- WORK TO BE COMPLETED: Across all entries below, how many lines include "none"? Answer with the number alone.

- RECORDS FOR THE EXERCISE:
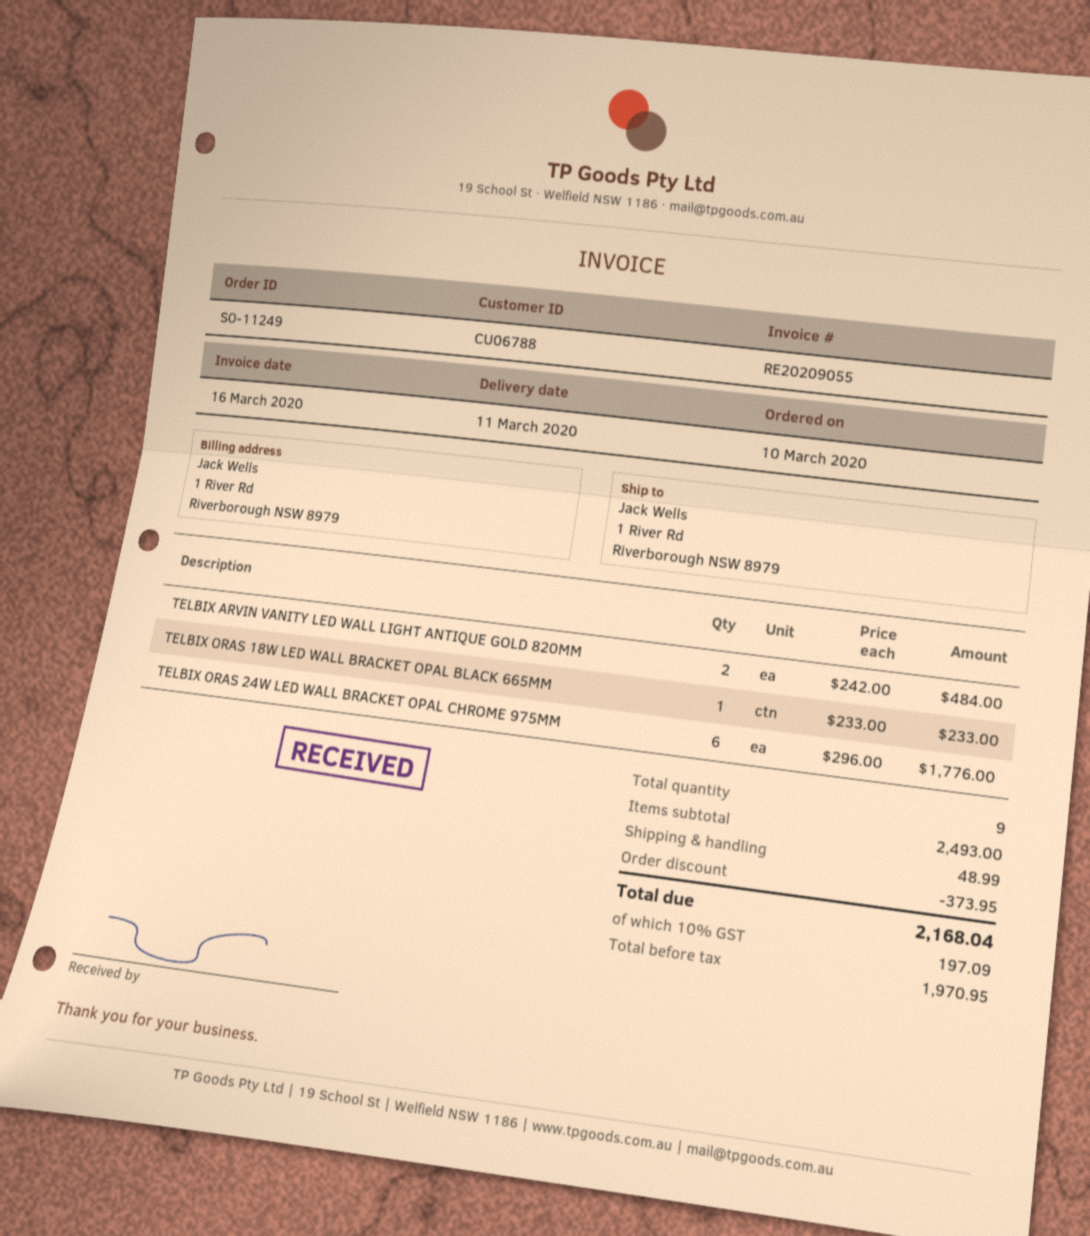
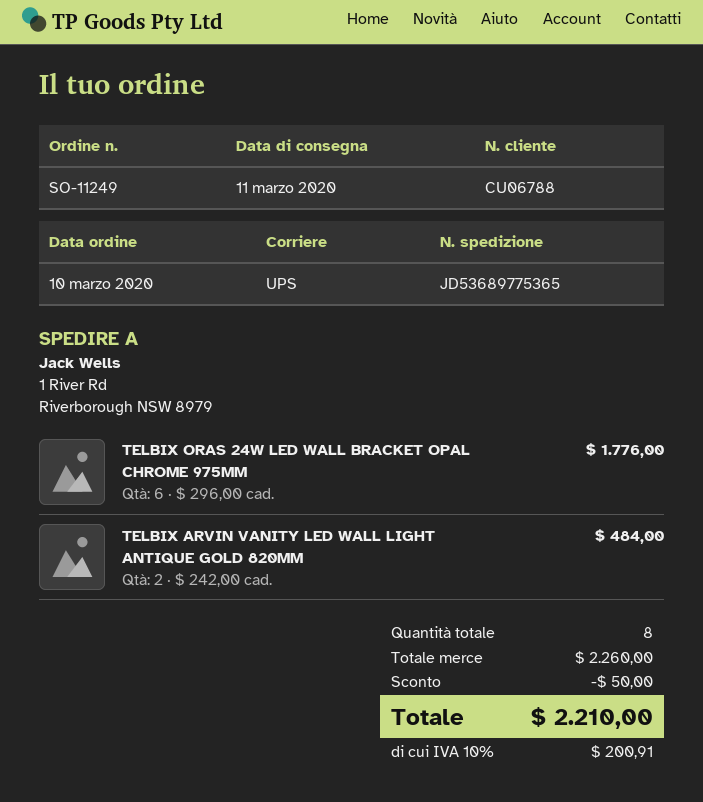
TELBIX ORAS 18W LED WALL BRACKET OPAL BLACK 665MM: 1 x 233.00 = 233.00 -> none
total quantity: 9 -> 8
subtotal: 2493.00 -> 2260.00
discount: 373.95 -> 50.00
shipping: 48.99 -> none
tax: 10% = 197.09 -> 10% = 200.91
total: 2168.04 -> 2210.00

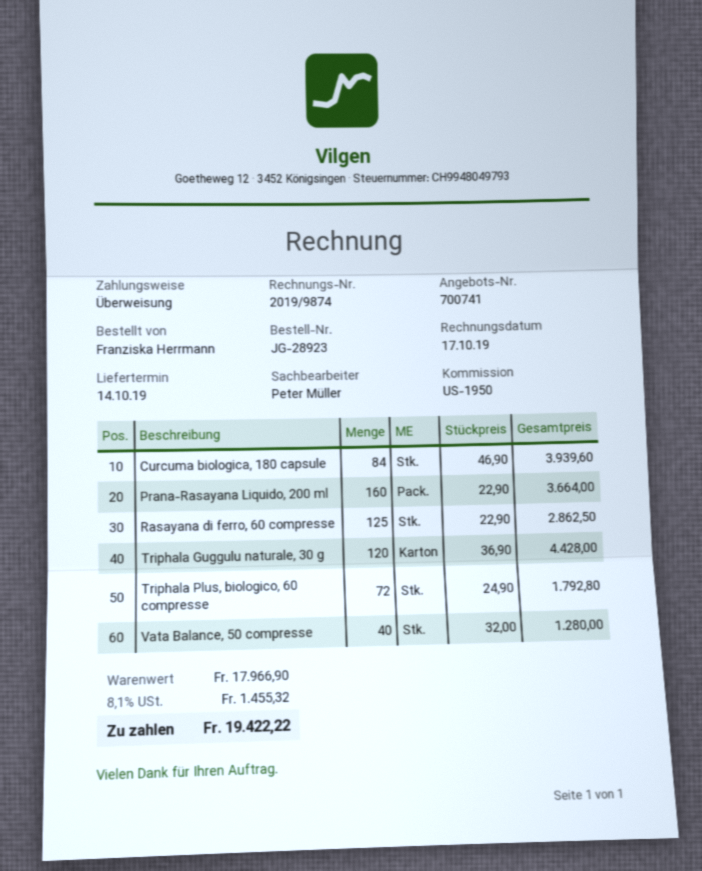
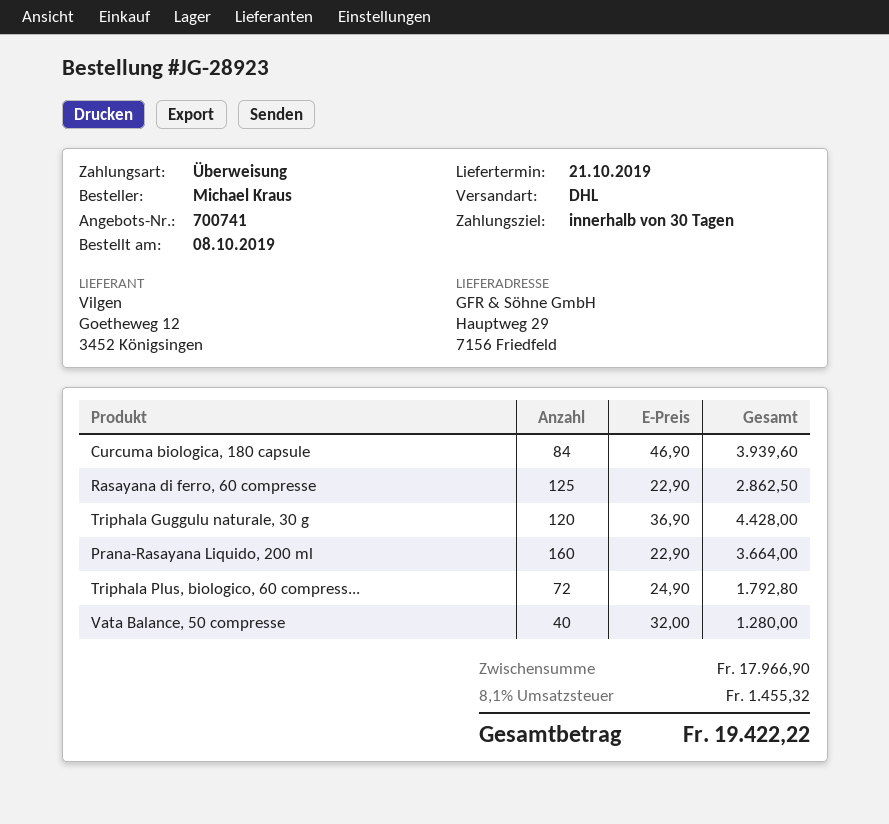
delivery date: 2019-10-14 -> 2019-10-21
ordered by: Franziska Herrmann -> Michael Kraus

- SOLUTION TO THE EXERCISE: 2